Among the entries below, only the lines starting at the one with "ordered by: Sharon Jones -> Zara Peterson" and ending at the one with "total quantity: 1376 -> 1434", both included, are to be printed exactly.

─── Source data

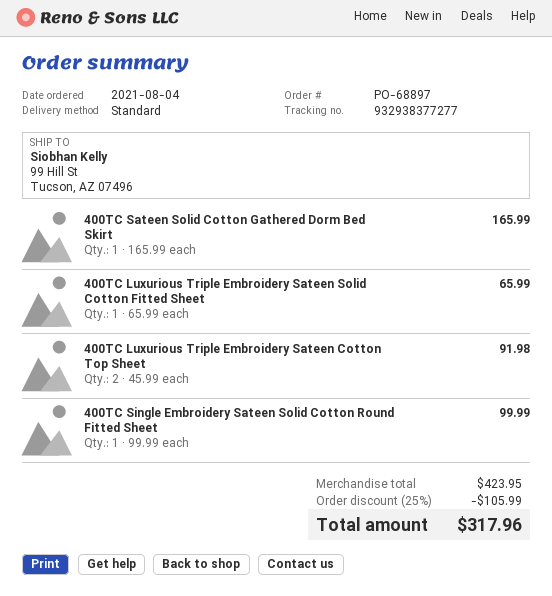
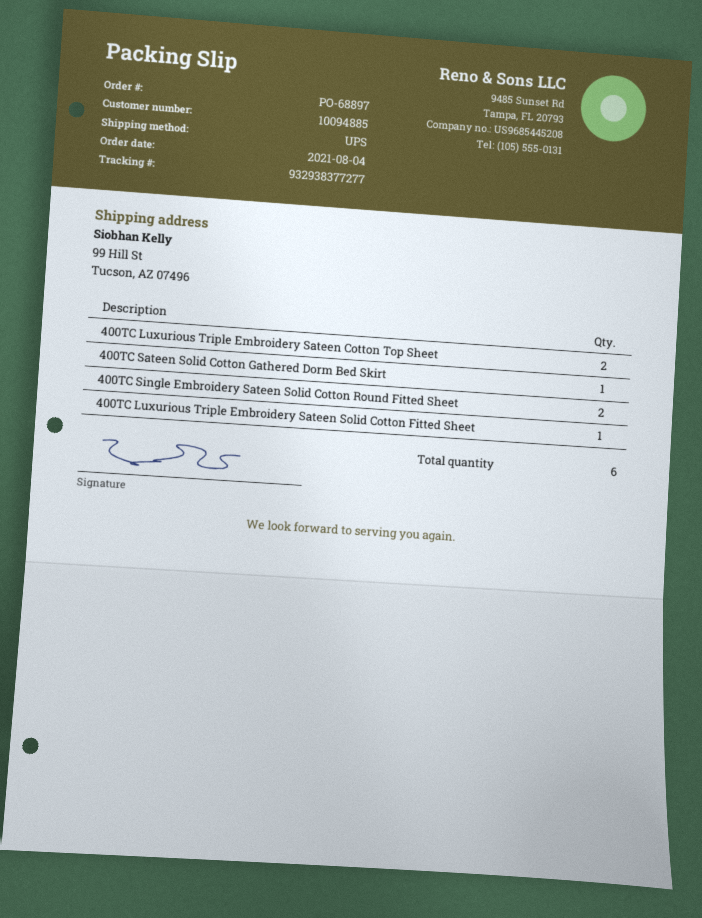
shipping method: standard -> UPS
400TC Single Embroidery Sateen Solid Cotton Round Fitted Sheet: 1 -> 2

──────
─── Source data

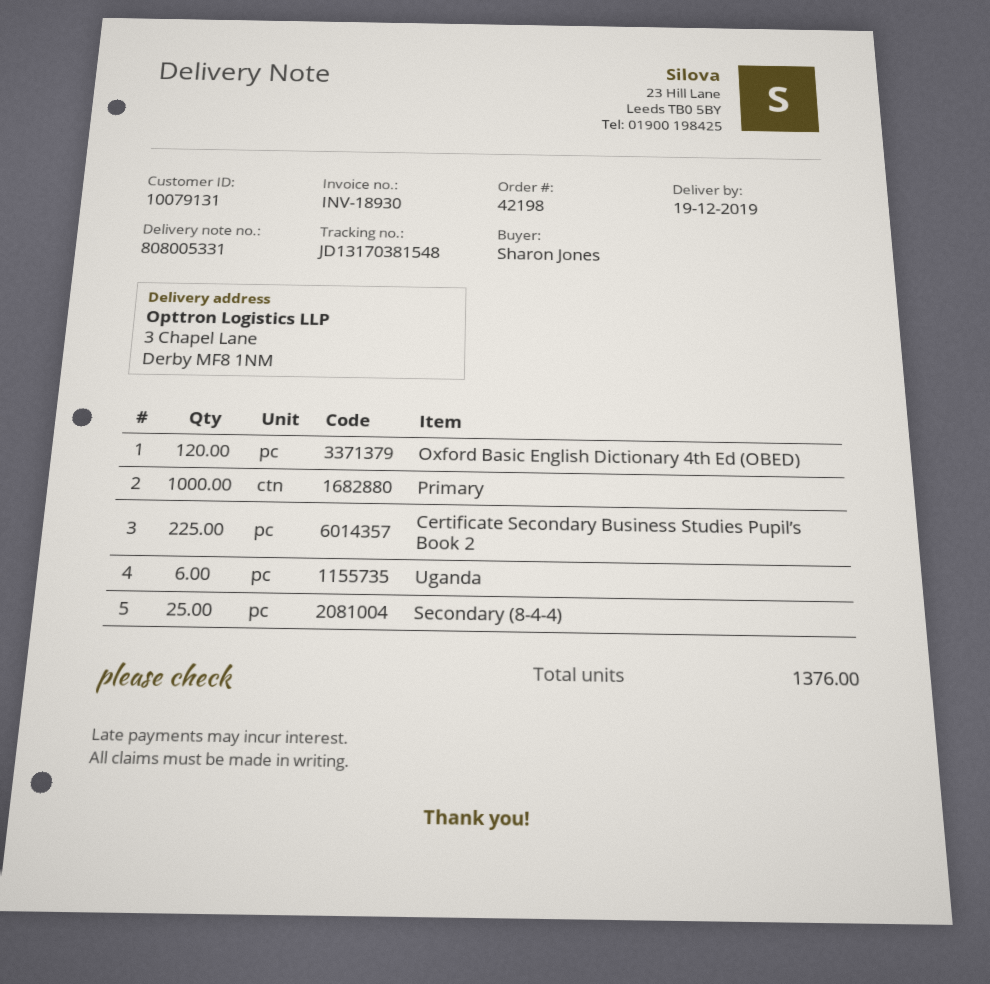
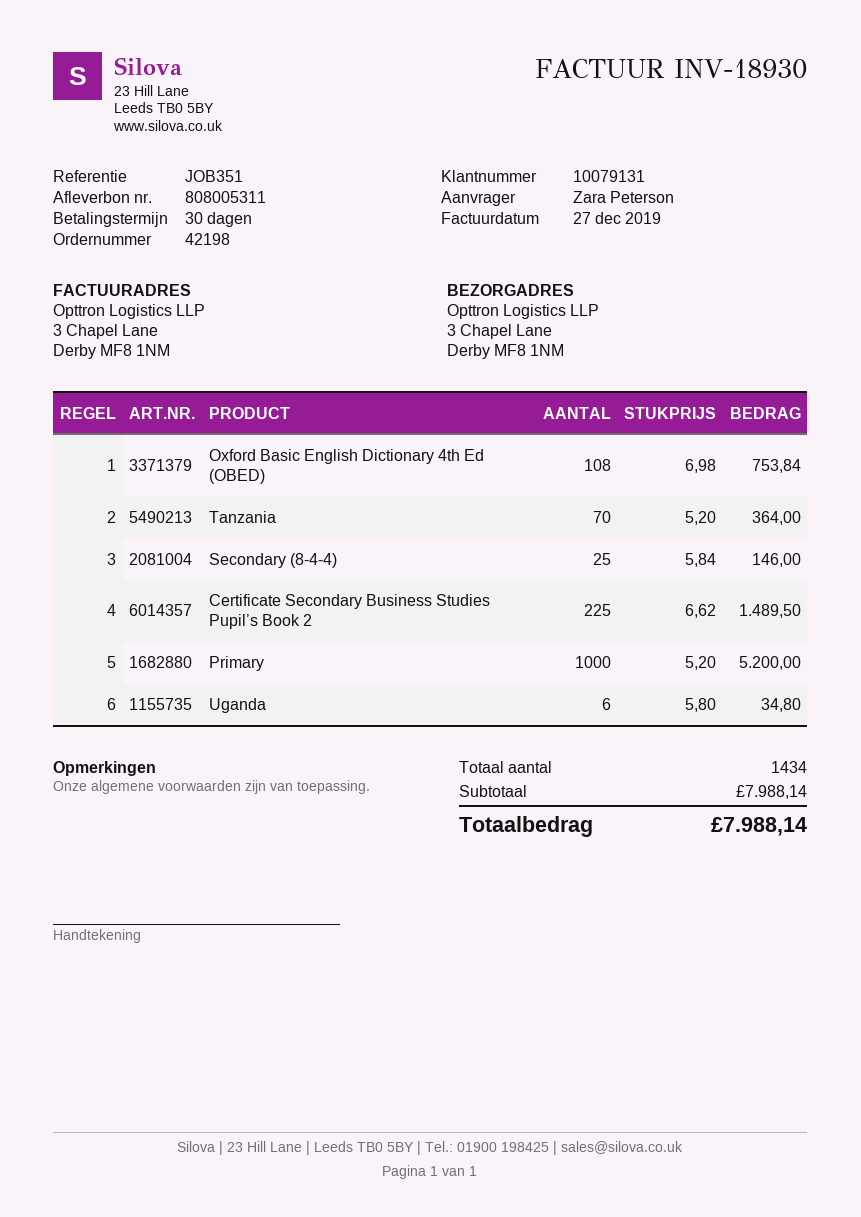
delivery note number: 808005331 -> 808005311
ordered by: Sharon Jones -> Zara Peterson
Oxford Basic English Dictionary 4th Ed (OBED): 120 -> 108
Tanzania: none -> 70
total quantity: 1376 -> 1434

──────

## Solution to this problem
ordered by: Sharon Jones -> Zara Peterson
Oxford Basic English Dictionary 4th Ed (OBED): 120 -> 108
Tanzania: none -> 70
total quantity: 1376 -> 1434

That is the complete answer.